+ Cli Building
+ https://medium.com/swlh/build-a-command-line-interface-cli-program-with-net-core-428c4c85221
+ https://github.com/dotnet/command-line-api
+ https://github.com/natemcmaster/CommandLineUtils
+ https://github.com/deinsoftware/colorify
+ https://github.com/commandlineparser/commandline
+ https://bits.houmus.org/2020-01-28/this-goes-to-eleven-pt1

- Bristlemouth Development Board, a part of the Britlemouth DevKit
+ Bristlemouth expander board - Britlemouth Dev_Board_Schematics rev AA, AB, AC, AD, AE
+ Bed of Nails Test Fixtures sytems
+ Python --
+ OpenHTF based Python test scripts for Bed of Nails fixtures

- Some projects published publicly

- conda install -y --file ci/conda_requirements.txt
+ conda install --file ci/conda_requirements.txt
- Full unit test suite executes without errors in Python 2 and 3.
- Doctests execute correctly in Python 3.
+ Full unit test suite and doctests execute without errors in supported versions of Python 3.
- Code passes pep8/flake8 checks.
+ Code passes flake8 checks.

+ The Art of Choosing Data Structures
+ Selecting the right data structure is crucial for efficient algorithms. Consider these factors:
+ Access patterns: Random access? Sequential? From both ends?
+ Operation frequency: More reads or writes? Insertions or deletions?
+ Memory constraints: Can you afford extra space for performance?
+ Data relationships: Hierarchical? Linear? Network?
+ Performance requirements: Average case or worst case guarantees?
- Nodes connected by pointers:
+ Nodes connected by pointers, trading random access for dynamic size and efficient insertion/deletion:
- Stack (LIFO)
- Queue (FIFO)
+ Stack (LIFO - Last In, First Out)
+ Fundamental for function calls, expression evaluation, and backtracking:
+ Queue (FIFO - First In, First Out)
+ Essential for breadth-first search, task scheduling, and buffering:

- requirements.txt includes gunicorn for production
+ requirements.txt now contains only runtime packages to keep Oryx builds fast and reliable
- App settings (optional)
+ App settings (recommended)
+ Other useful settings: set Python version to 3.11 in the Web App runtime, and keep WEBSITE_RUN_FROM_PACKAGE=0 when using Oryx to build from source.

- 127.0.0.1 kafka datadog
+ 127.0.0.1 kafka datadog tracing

_Exercise details_: Please find every line in the listing that holds the string "kafka" and copy it.

_Task response_:
- 127.0.0.1 kafka datadog
+ 127.0.0.1 kafka datadog tracing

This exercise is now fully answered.